-- Exercise material follows --
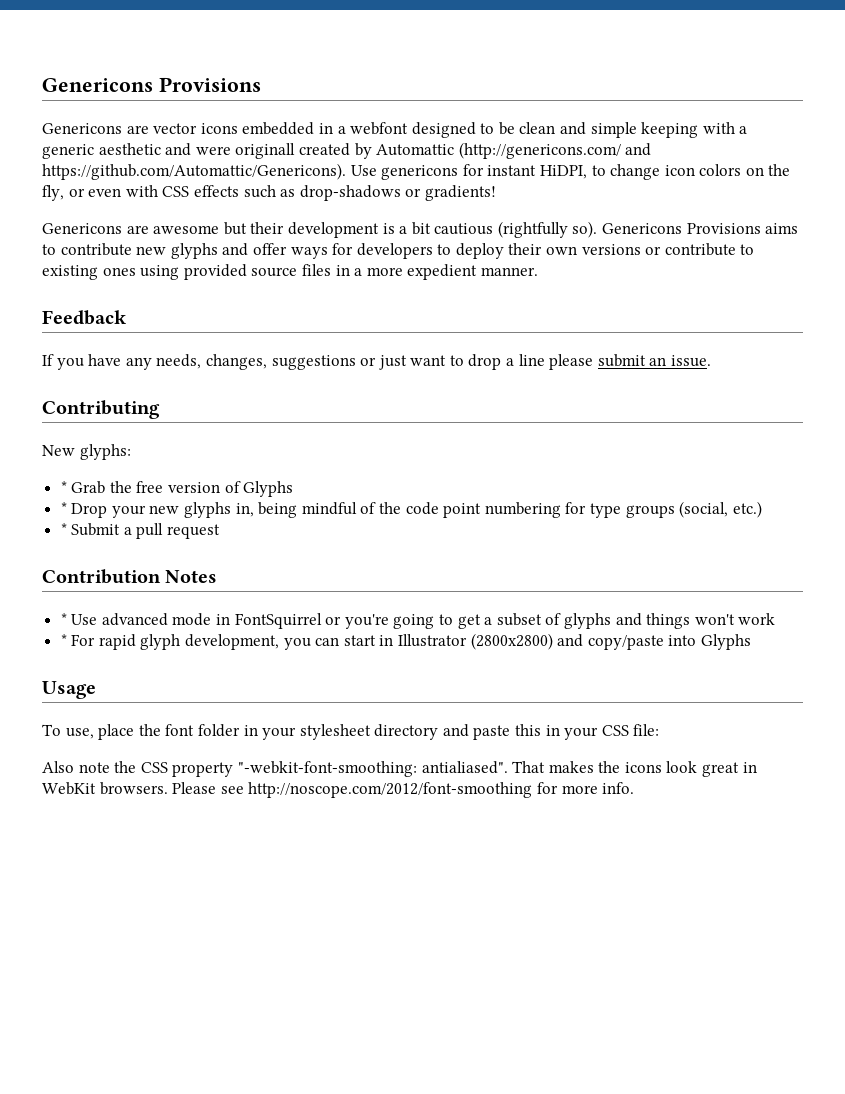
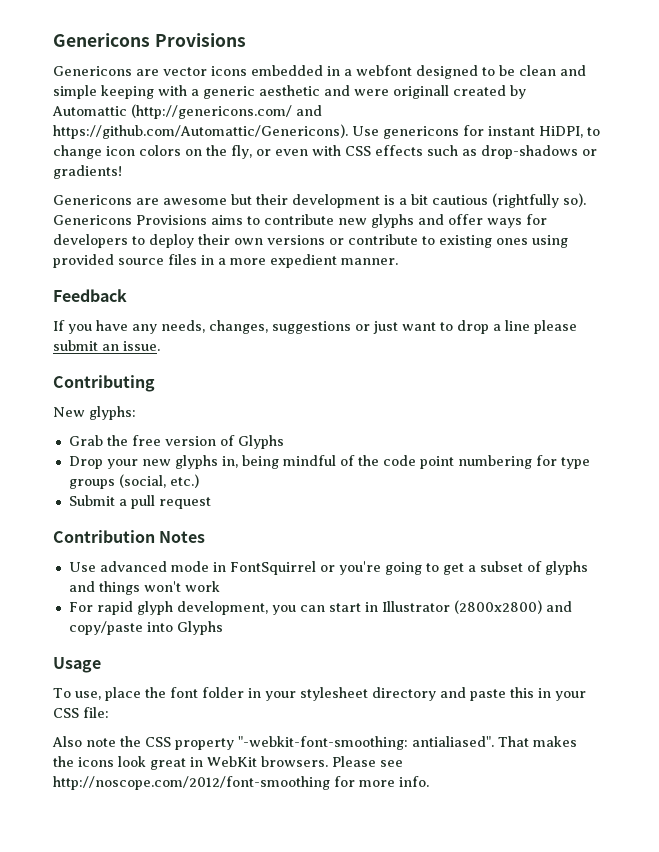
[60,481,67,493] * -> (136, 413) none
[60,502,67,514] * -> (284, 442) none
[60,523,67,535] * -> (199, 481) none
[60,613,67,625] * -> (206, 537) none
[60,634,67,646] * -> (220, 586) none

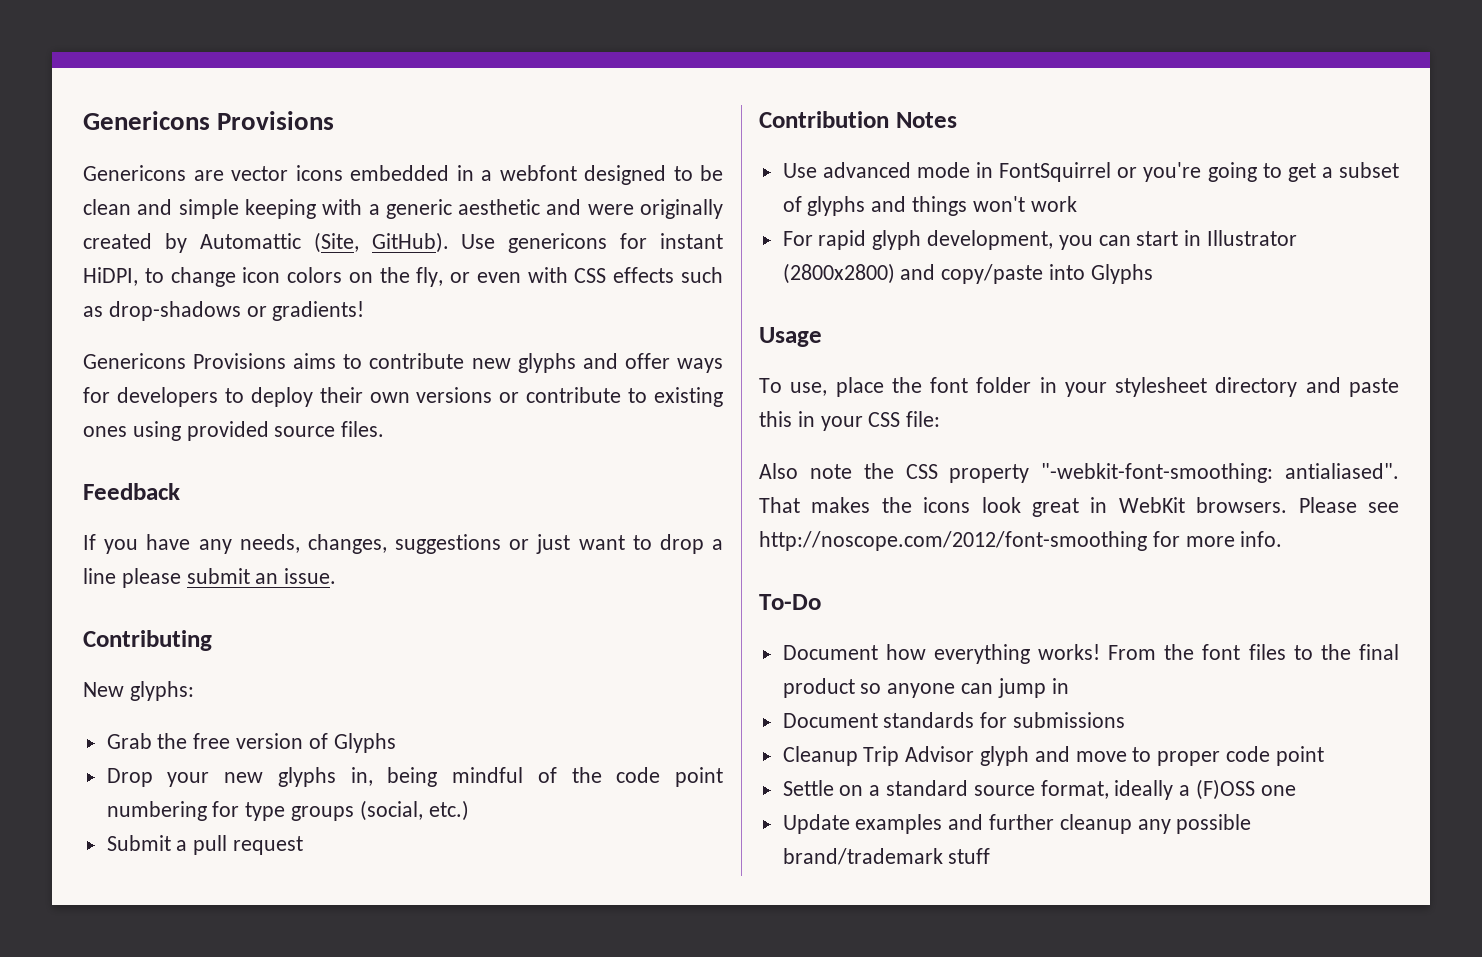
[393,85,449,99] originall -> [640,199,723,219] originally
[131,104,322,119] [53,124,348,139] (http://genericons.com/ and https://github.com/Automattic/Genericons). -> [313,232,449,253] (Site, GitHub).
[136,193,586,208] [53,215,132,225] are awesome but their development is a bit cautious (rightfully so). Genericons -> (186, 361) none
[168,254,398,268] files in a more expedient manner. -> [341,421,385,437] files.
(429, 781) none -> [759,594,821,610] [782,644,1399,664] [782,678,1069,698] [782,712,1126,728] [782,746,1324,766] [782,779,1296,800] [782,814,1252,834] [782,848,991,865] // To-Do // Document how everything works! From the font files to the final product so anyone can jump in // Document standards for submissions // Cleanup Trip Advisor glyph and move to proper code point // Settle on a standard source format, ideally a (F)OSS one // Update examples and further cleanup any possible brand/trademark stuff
-- Exercise material concluded --
-- Exercise material follows --
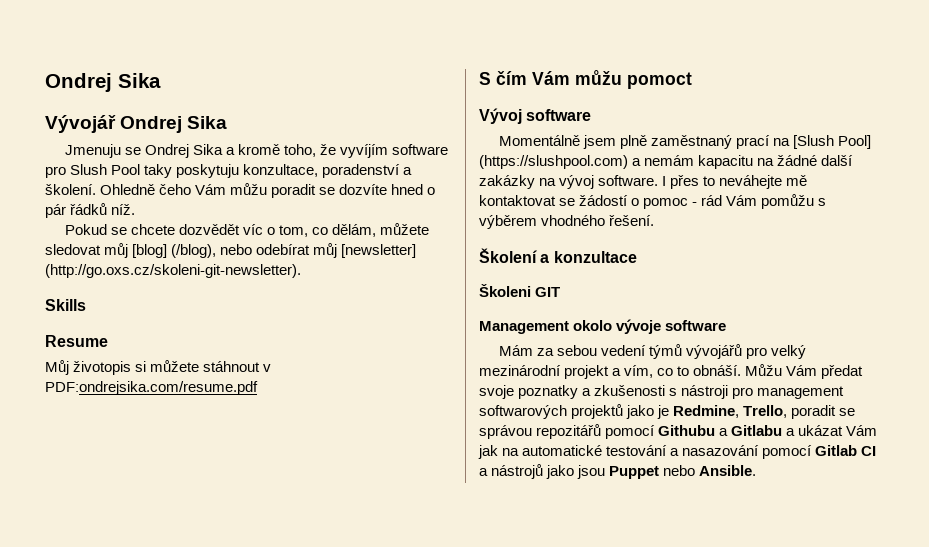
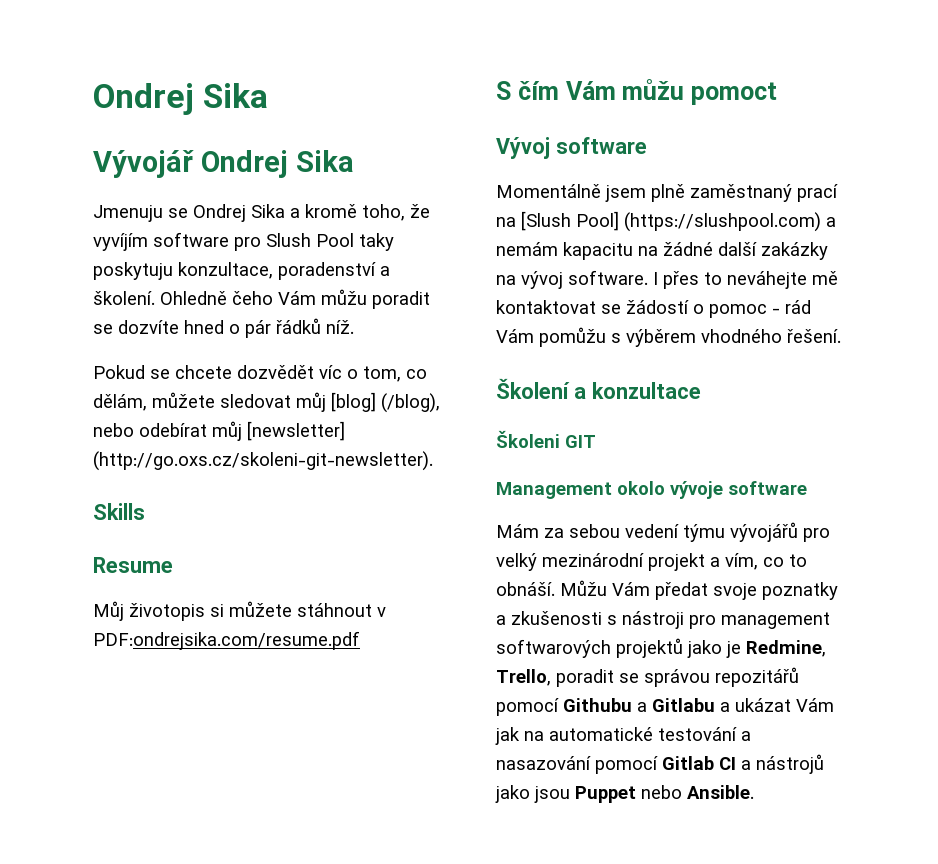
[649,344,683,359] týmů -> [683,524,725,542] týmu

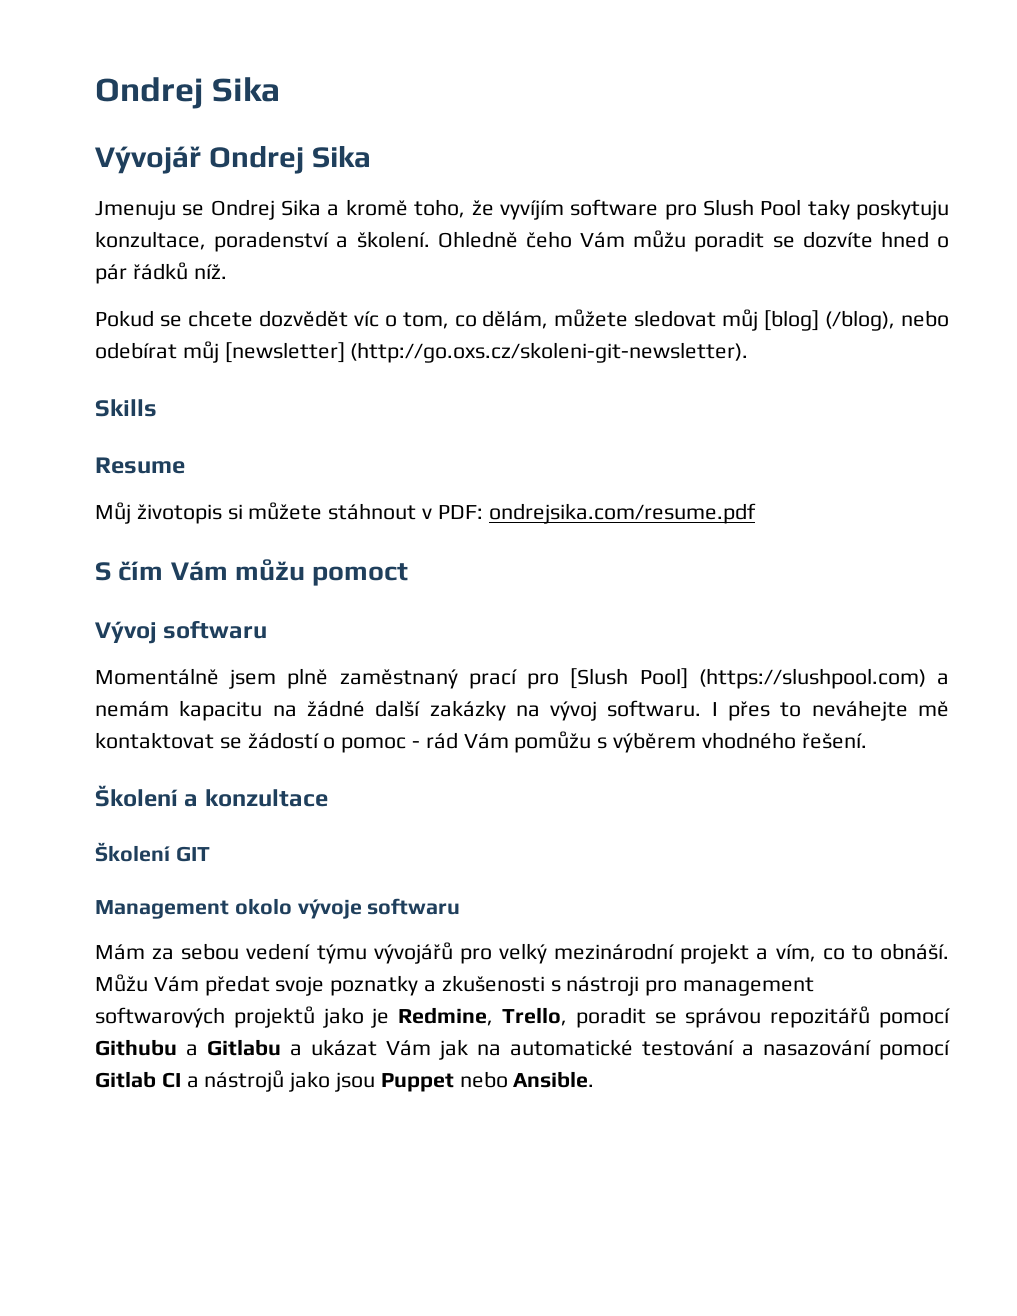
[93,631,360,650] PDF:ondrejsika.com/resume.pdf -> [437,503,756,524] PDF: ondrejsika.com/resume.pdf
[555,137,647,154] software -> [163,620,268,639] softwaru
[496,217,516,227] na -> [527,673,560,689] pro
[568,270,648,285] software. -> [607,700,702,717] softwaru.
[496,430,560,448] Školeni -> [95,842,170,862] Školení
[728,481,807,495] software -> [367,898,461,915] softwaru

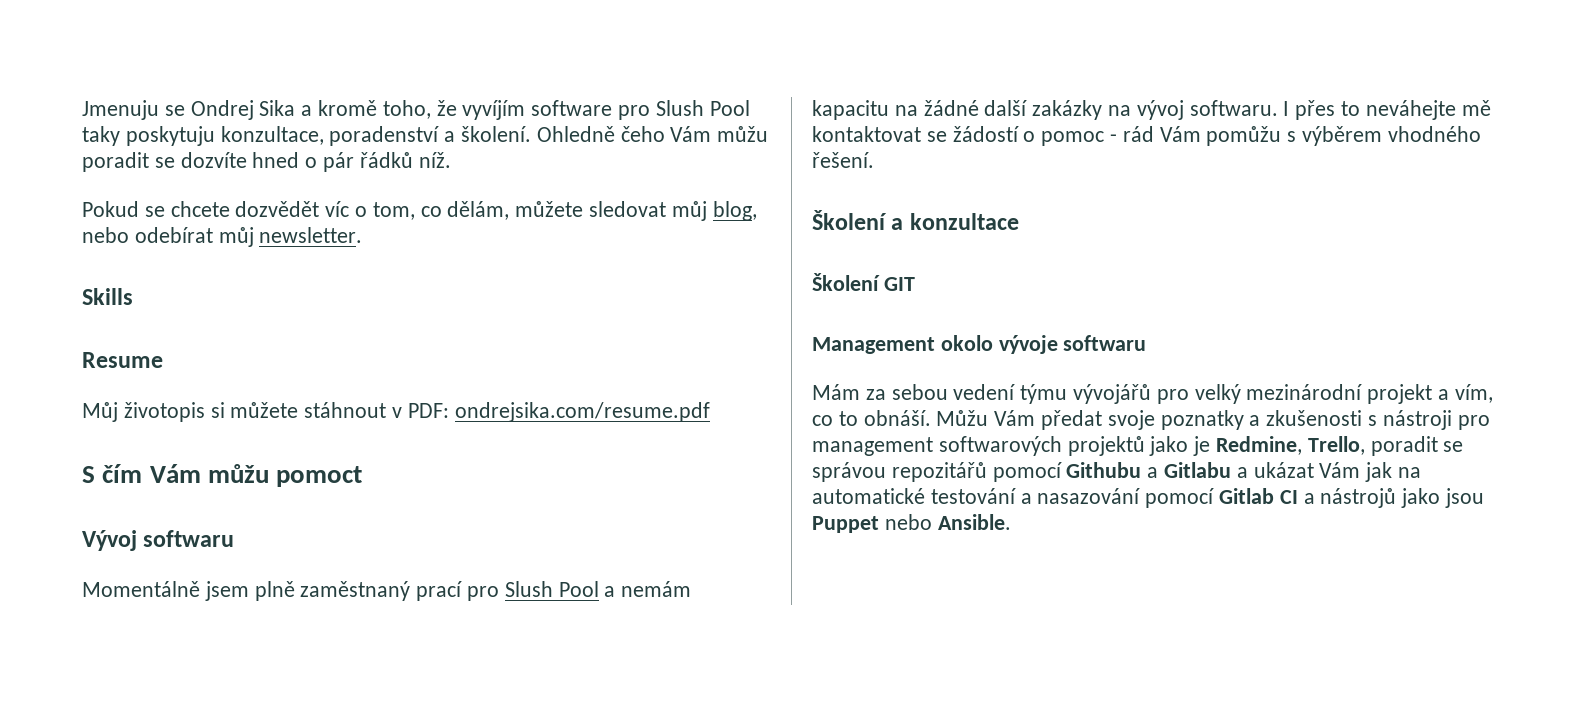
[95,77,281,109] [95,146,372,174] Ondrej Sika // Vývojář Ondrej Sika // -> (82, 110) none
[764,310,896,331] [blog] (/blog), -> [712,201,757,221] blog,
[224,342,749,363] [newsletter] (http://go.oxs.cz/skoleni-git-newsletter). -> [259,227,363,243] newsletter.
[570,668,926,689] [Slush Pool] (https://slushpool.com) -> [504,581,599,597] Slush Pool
-- Exercise material concluded --
What you need to do: Could you repeat, exactly, only the lines above starting at the one that has "[496,430,560,448] Školeni ->" and stopping after the one that has "[570,668,926,689] [Slush Pool]", without the pictures?

Exercise output:
[496,430,560,448] Školeni -> [95,842,170,862] Školení
[728,481,807,495] software -> [367,898,461,915] softwaru

[95,77,281,109] [95,146,372,174] Ondrej Sika // Vývojář Ondrej Sika // -> (82, 110) none
[764,310,896,331] [blog] (/blog), -> [712,201,757,221] blog,
[224,342,749,363] [newsletter] (http://go.oxs.cz/skoleni-git-newsletter). -> [259,227,363,243] newsletter.
[570,668,926,689] [Slush Pool] (https://slushpool.com) -> [504,581,599,597] Slush Pool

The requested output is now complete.